- _Recorded data_:
--

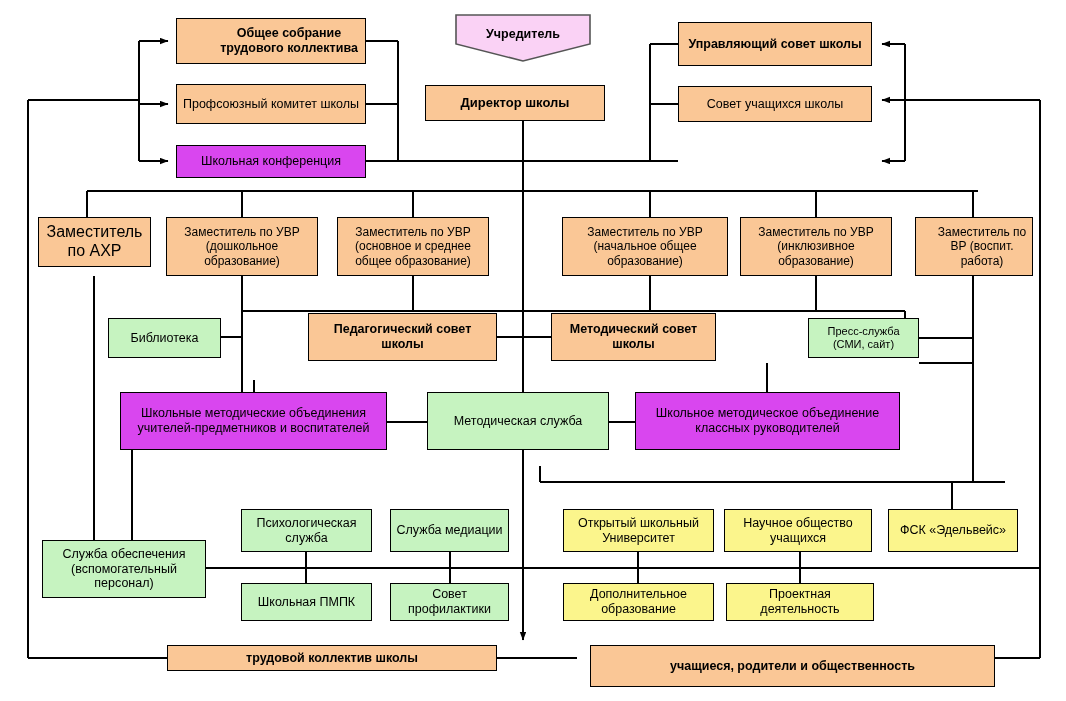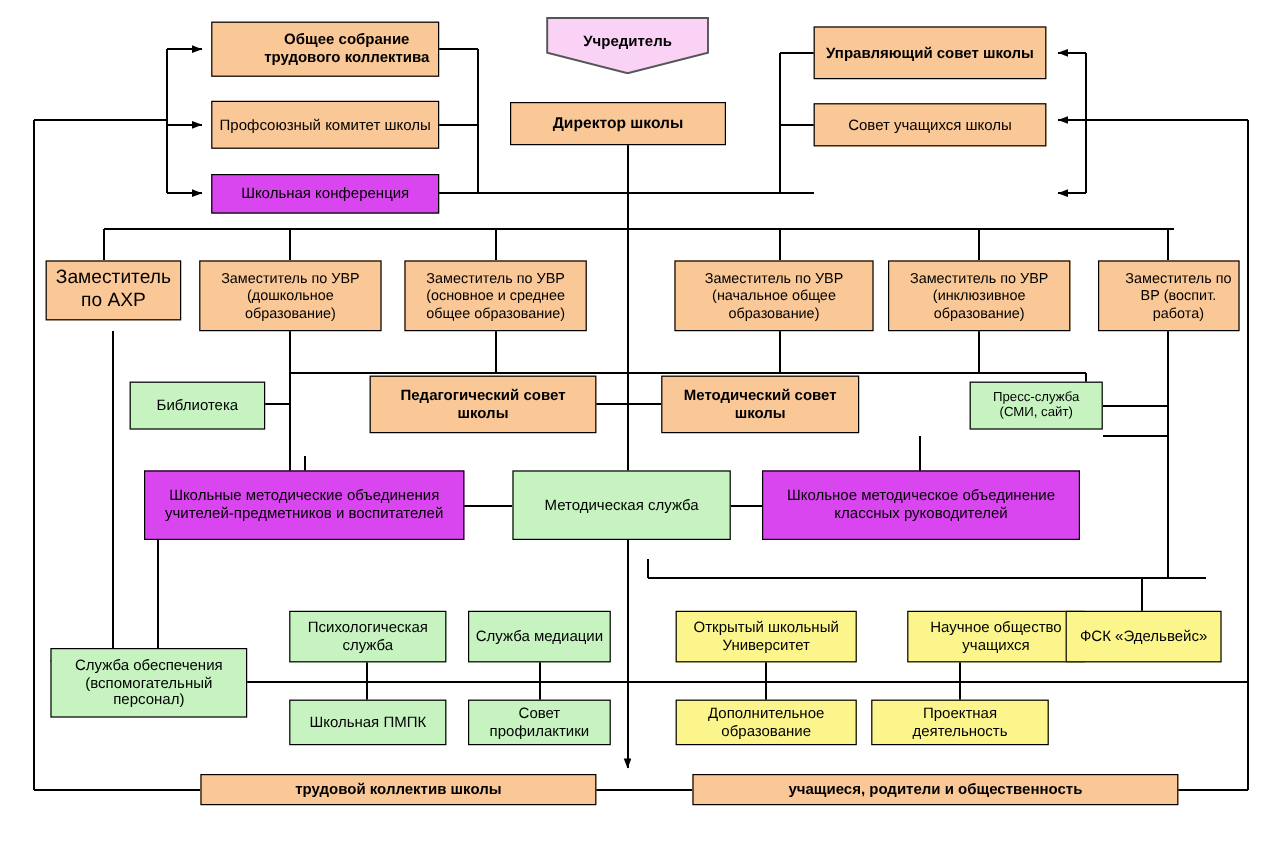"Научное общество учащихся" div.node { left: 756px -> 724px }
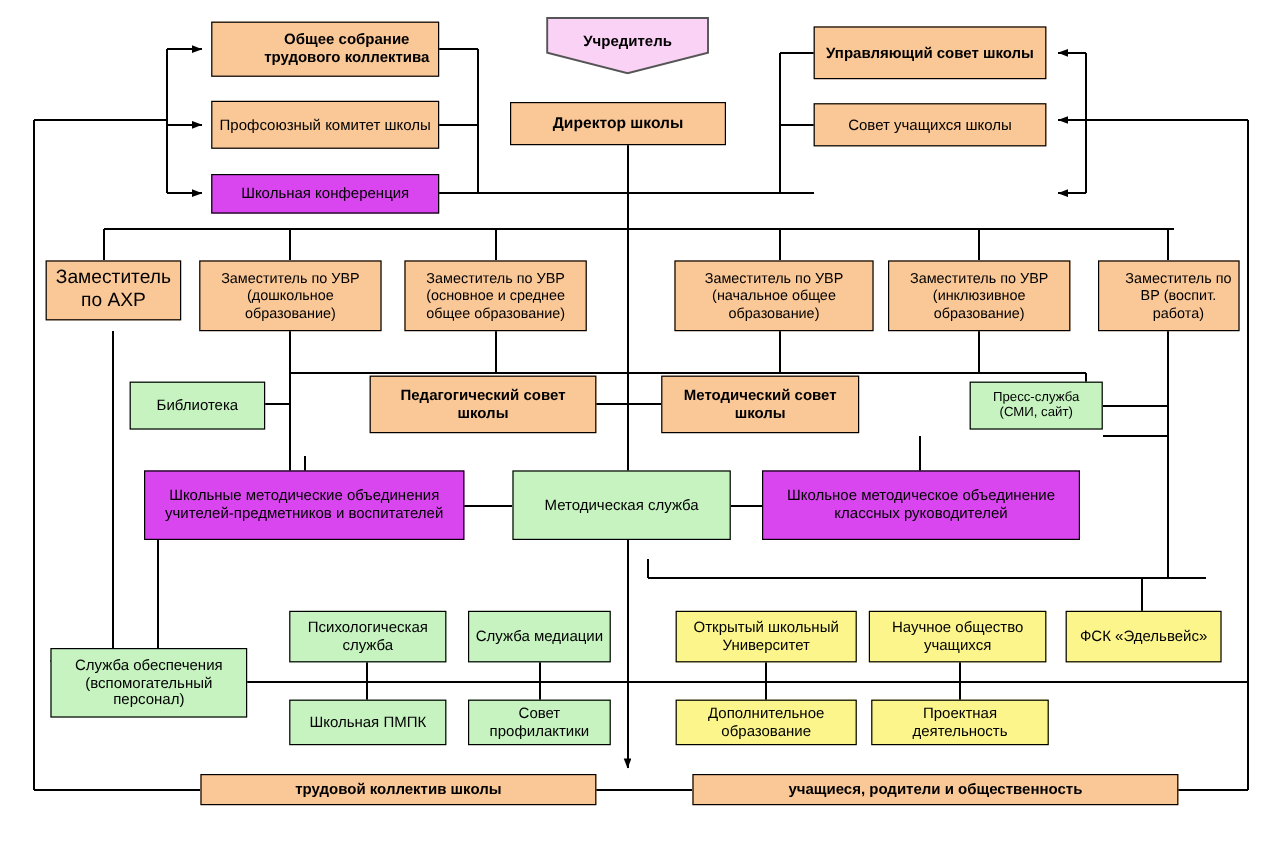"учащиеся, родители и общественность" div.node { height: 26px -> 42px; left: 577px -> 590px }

--

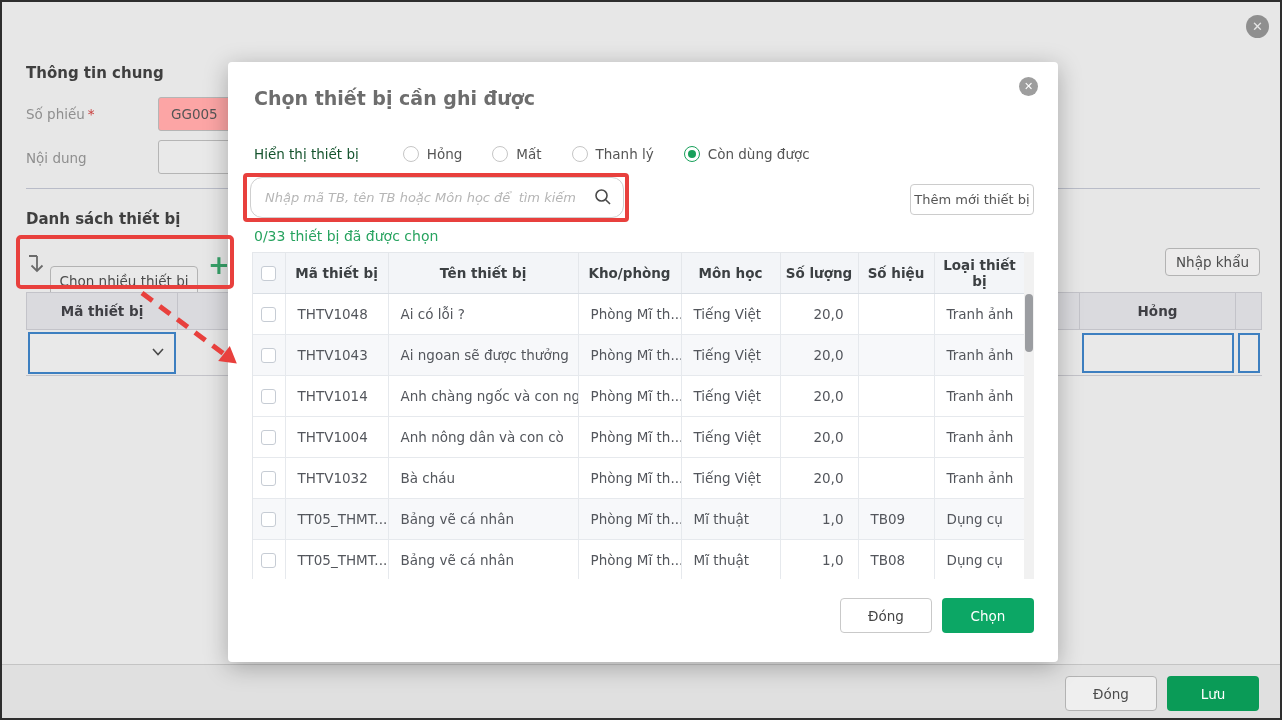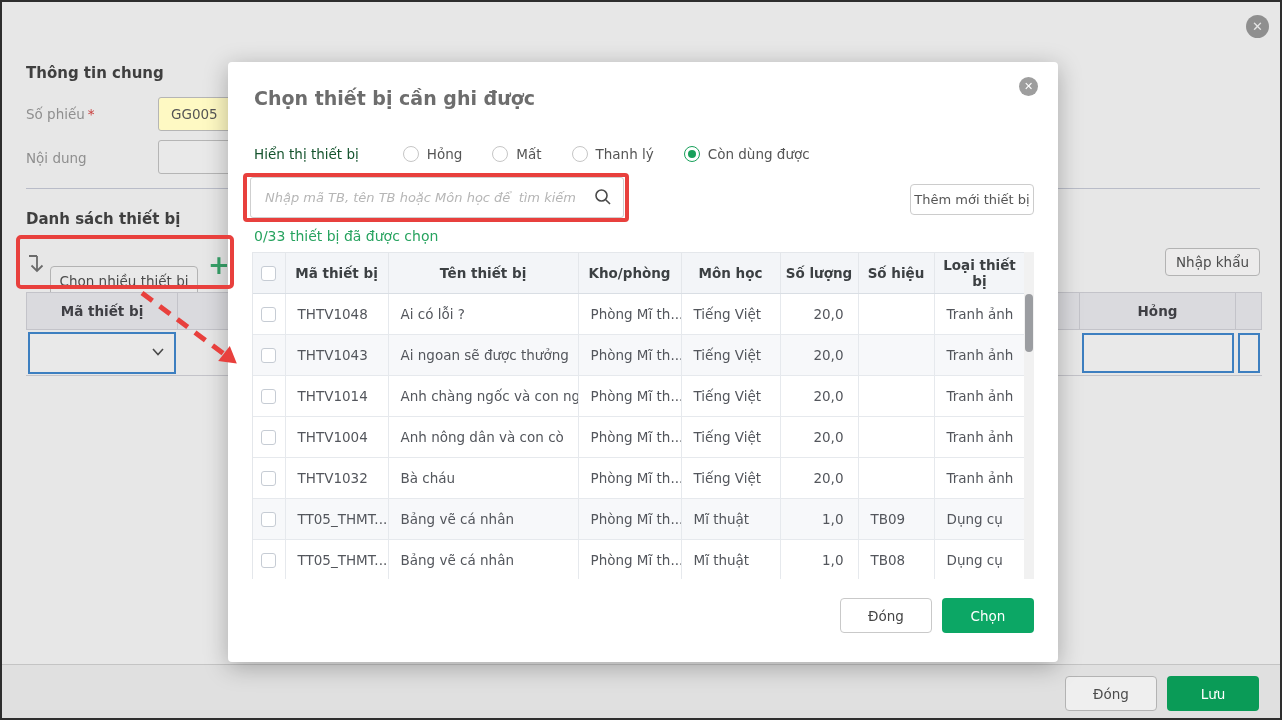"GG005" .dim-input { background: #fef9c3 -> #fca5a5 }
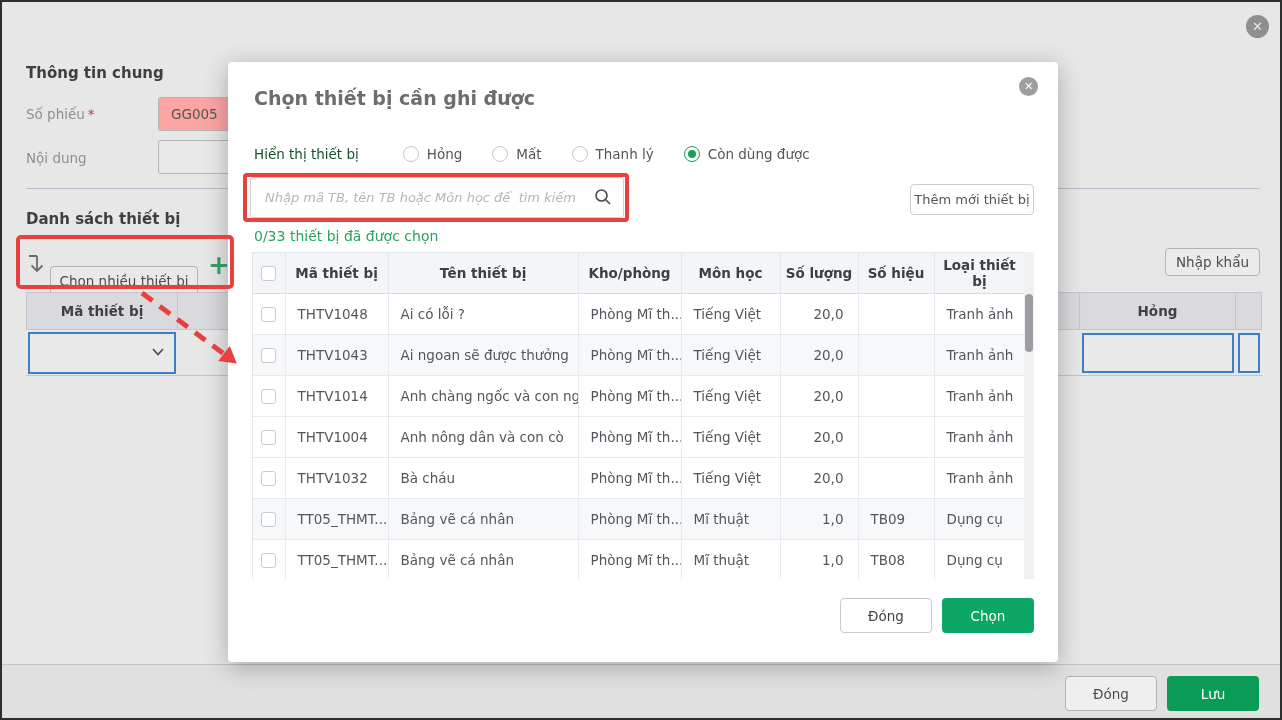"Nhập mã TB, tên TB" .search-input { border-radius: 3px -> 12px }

--

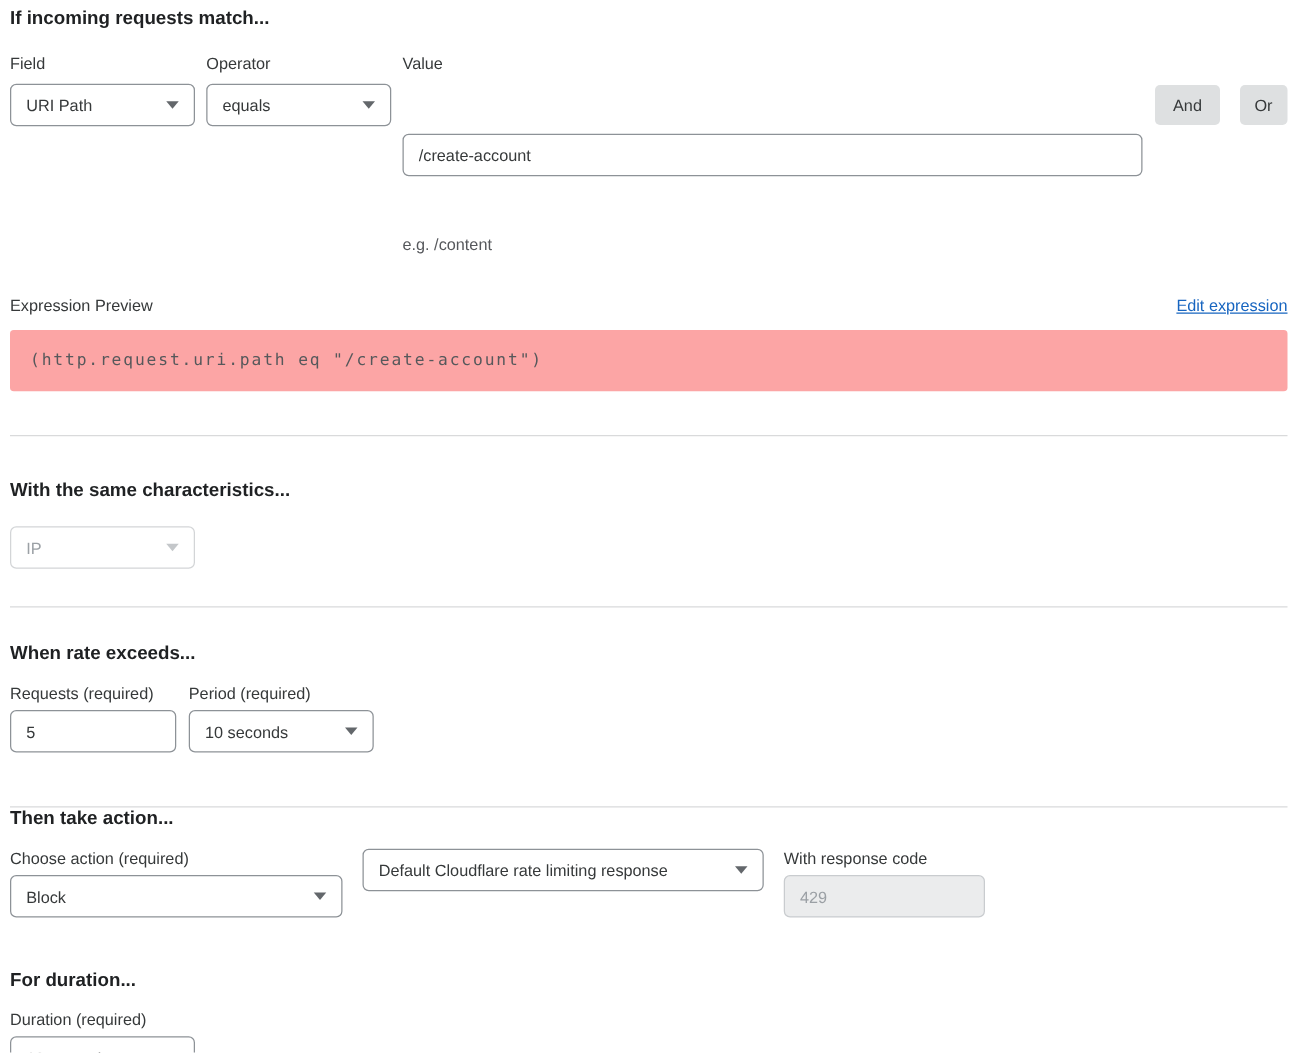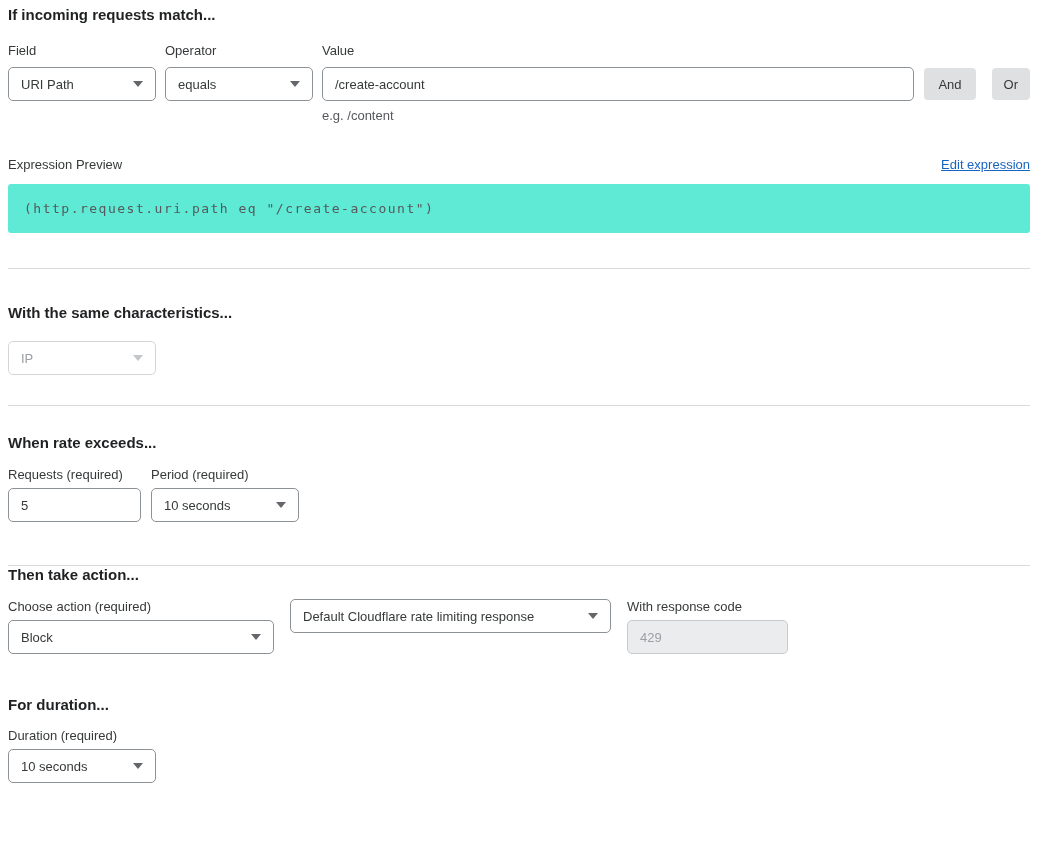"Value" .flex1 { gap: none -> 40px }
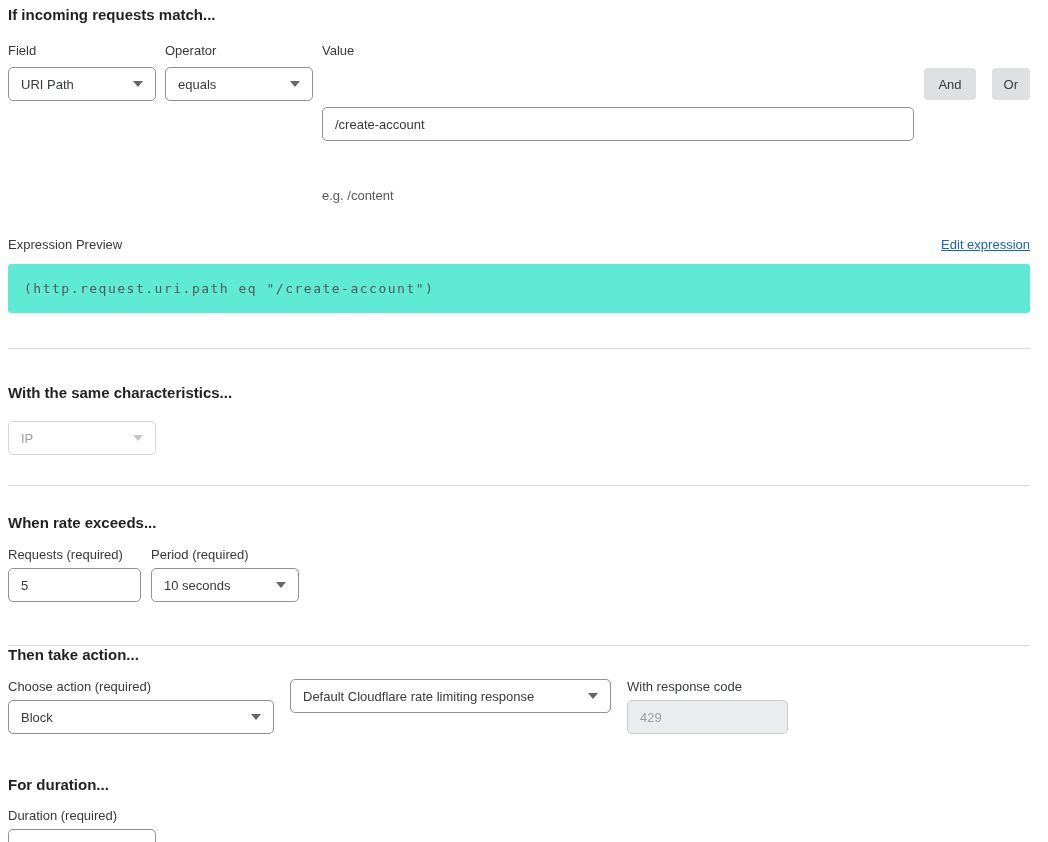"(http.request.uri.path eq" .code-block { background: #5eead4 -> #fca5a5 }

--

- _What the task asks_:
Leave out every picture, and copy exactly the lines above starting at the one holding "background: #fef9c3 ->" and ending at the one holding "border-radius: 3px ->", no more and no less.

- _Response area_:
"GG005" .dim-input { background: #fef9c3 -> #fca5a5 }
"Nhập mã TB, tên TB" .search-input { border-radius: 3px -> 12px }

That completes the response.